User interface change data
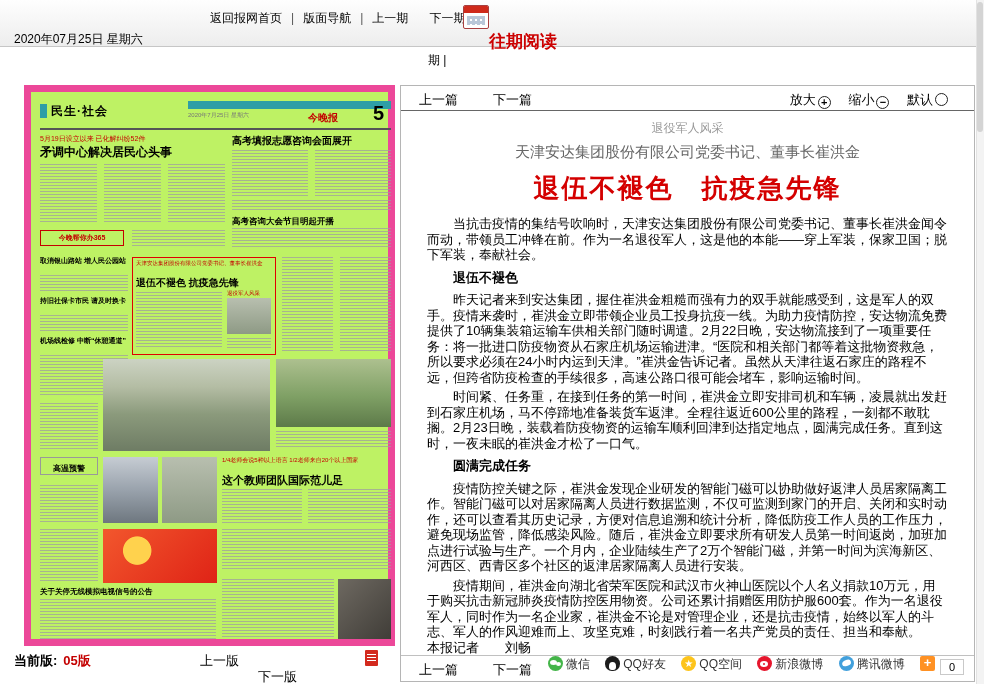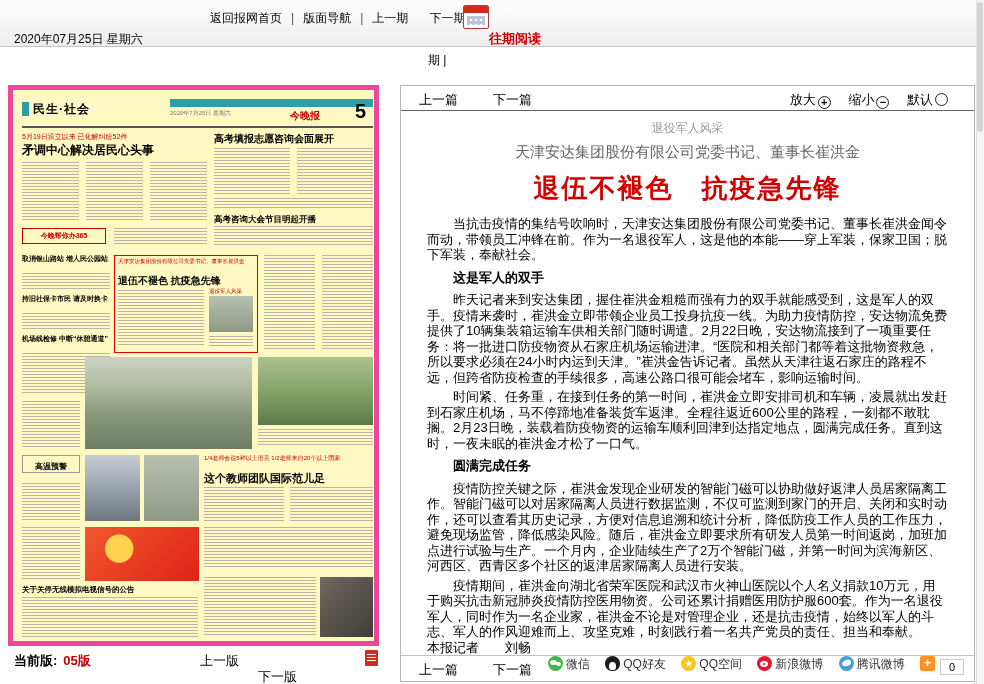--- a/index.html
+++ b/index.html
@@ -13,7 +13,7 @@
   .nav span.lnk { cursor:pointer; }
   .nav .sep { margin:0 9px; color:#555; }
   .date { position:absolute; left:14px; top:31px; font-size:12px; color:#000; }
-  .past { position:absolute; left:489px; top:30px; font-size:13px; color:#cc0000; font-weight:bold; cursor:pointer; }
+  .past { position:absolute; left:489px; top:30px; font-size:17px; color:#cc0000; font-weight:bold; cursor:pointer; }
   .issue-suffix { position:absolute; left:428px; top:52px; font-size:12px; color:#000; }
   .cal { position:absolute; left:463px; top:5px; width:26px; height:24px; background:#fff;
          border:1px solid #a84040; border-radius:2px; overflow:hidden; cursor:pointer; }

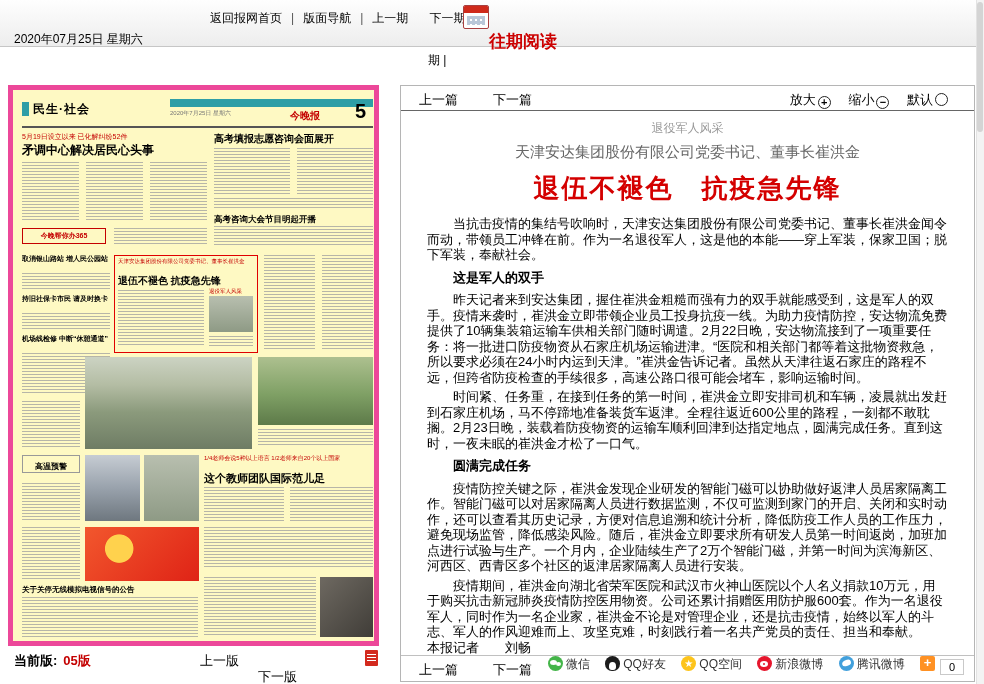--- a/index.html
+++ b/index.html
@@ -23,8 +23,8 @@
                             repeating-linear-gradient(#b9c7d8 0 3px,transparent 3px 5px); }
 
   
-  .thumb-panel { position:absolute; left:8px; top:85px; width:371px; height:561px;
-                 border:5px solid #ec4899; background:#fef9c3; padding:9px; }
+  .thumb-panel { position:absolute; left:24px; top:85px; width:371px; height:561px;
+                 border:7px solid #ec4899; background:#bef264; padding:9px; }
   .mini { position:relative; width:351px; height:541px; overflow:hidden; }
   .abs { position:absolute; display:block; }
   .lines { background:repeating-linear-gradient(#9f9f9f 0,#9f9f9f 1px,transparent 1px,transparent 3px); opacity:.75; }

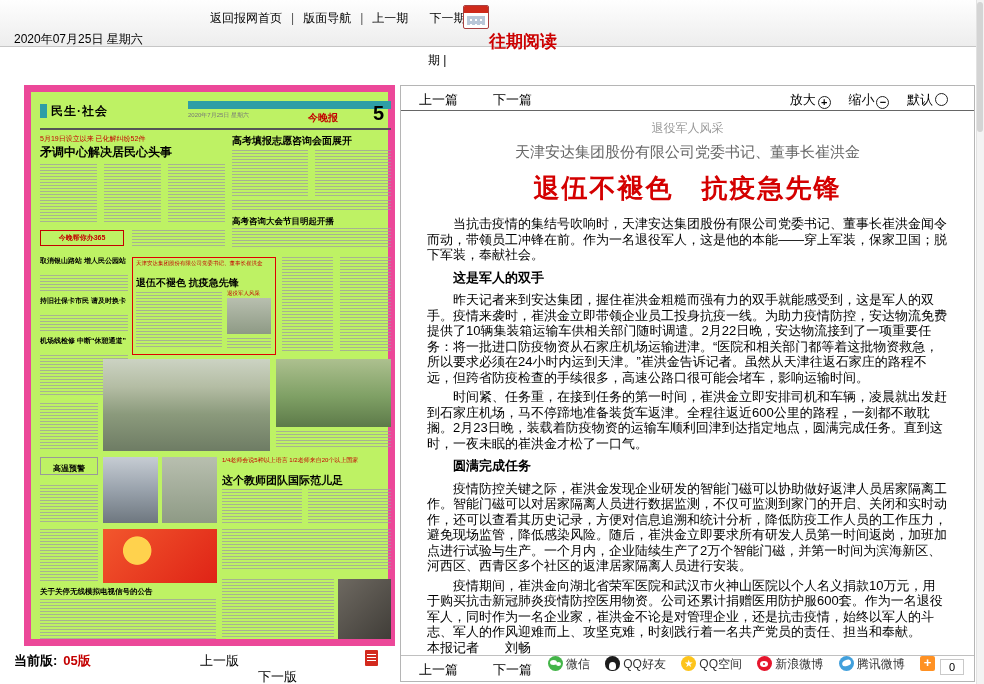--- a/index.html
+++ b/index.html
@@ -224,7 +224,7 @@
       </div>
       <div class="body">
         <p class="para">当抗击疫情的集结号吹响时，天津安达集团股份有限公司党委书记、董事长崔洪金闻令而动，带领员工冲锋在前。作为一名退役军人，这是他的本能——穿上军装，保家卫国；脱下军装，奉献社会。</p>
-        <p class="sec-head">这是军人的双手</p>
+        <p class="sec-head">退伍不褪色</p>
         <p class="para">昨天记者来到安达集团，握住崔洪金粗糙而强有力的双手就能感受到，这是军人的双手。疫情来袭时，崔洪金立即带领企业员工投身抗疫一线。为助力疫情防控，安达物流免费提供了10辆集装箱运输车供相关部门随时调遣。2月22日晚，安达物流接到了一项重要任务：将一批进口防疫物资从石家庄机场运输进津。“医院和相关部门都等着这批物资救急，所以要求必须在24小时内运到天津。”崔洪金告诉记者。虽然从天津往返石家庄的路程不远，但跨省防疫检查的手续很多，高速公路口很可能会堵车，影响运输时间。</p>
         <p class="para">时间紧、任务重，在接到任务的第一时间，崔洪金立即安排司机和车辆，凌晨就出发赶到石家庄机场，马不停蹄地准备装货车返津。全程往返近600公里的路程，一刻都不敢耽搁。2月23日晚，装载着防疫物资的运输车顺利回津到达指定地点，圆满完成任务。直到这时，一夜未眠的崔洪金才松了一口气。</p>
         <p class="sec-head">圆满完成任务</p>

--

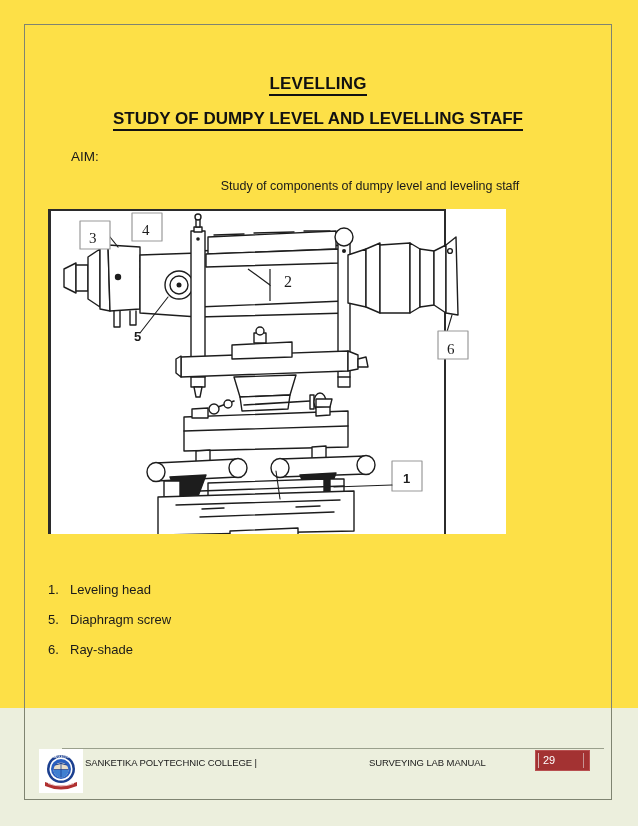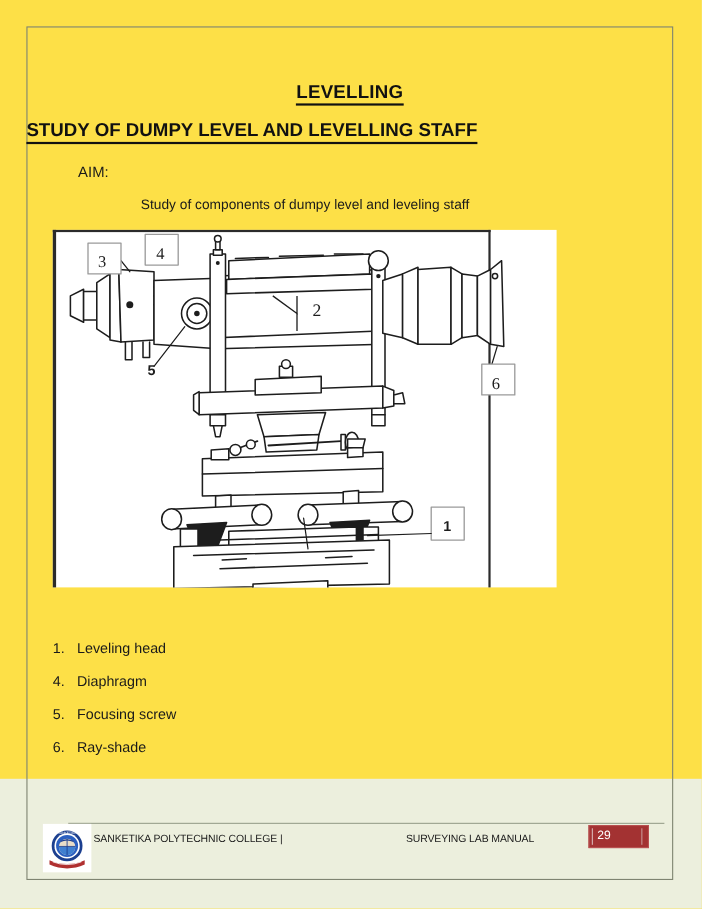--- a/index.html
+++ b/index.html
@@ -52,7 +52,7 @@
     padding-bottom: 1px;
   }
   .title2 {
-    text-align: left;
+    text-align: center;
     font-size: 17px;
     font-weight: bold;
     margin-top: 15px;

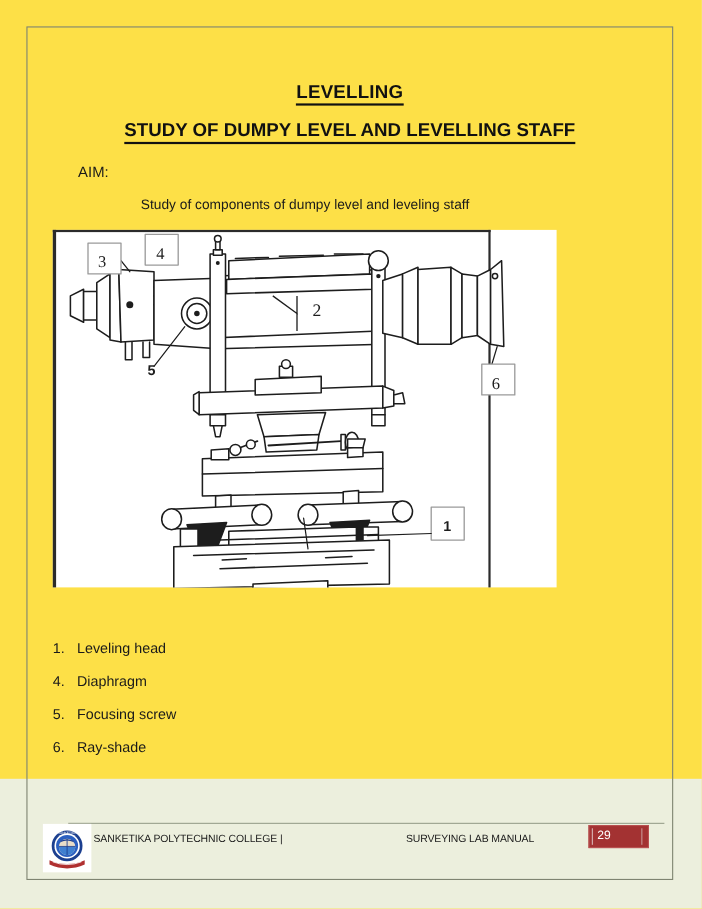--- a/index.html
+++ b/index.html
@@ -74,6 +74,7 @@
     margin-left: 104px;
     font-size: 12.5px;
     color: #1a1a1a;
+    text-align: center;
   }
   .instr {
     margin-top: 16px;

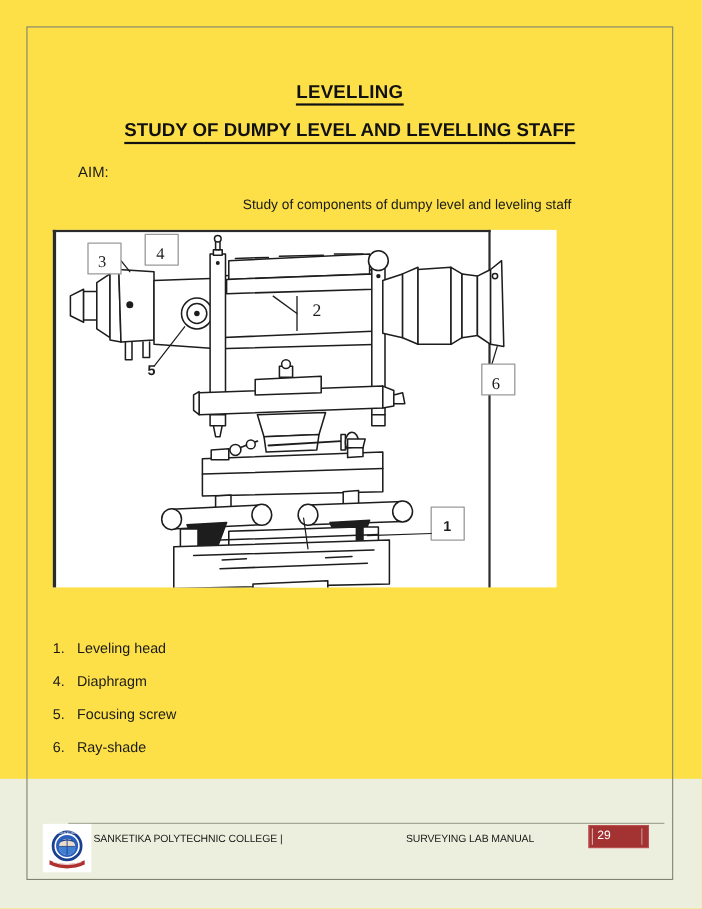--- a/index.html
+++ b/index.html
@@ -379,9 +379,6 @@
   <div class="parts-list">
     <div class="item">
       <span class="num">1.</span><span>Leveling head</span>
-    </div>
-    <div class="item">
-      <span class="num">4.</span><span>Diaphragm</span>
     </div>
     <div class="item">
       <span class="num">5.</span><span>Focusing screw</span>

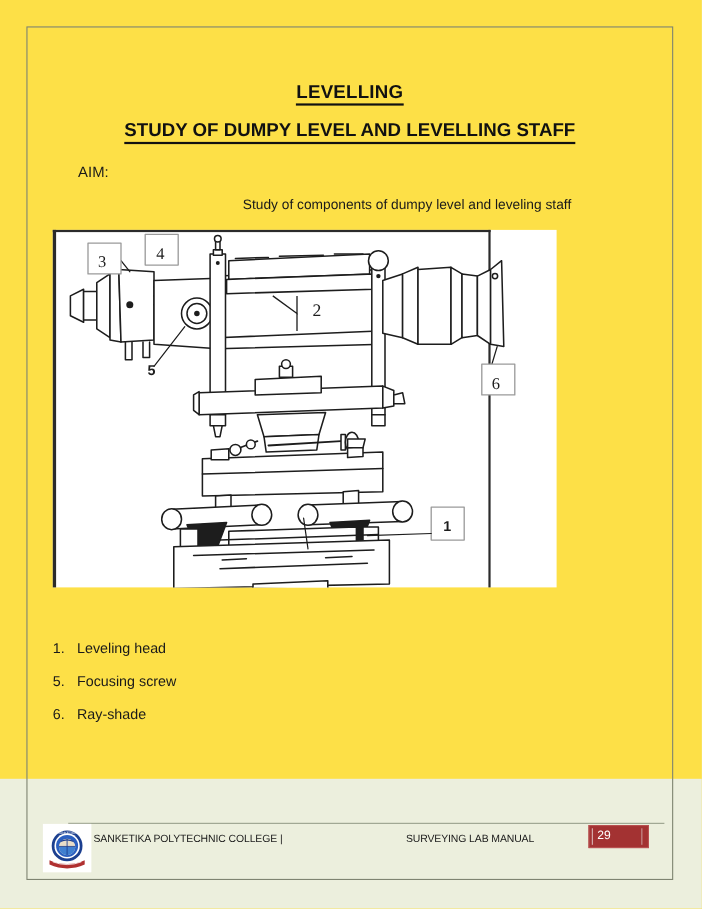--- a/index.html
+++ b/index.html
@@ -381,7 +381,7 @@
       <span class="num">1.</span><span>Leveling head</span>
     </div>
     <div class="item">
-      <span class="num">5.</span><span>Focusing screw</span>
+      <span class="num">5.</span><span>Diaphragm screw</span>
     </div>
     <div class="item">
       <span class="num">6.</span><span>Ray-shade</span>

→ EXERCISE DESCRIPTION:
Both the line containing "-13,7 +13,7 @@" and the line containing "0,#9f9f9f 1px,transparent 1px,transparent" above belong in the output, as do the lines between them. Print them exactly, without pictures.

→ OUTPUT OF THE TASK:
@@ -13,7 +13,7 @@
   .nav span.lnk { cursor:pointer; }
   .nav .sep { margin:0 9px; color:#555; }
   .date { position:absolute; left:14px; top:31px; font-size:12px; color:#000; }
-  .past { position:absolute; left:489px; top:30px; font-size:13px; color:#cc0000; font-weight:bold; cursor:pointer; }
+  .past { position:absolute; left:489px; top:30px; font-size:17px; color:#cc0000; font-weight:bold; cursor:pointer; }
   .issue-suffix { position:absolute; left:428px; top:52px; font-size:12px; color:#000; }
   .cal { position:absolute; left:463px; top:5px; width:26px; height:24px; background:#fff;
          border:1px solid #a84040; border-radius:2px; overflow:hidden; cursor:pointer; }

--- a/index.html
+++ b/index.html
@@ -23,8 +23,8 @@
                             repeating-linear-gradient(#b9c7d8 0 3px,transparent 3px 5px); }
 
   
-  .thumb-panel { position:absolute; left:8px; top:85px; width:371px; height:561px;
-                 border:5px solid #ec4899; background:#fef9c3; padding:9px; }
+  .thumb-panel { position:absolute; left:24px; top:85px; width:371px; height:561px;
+                 border:7px solid #ec4899; background:#bef264; padding:9px; }
   .mini { position:relative; width:351px; height:541px; overflow:hidden; }
   .abs { position:absolute; display:block; }
   .lines { background:repeating-linear-gradient(#9f9f9f 0,#9f9f9f 1px,transparent 1px,transparent 3px); opacity:.75; }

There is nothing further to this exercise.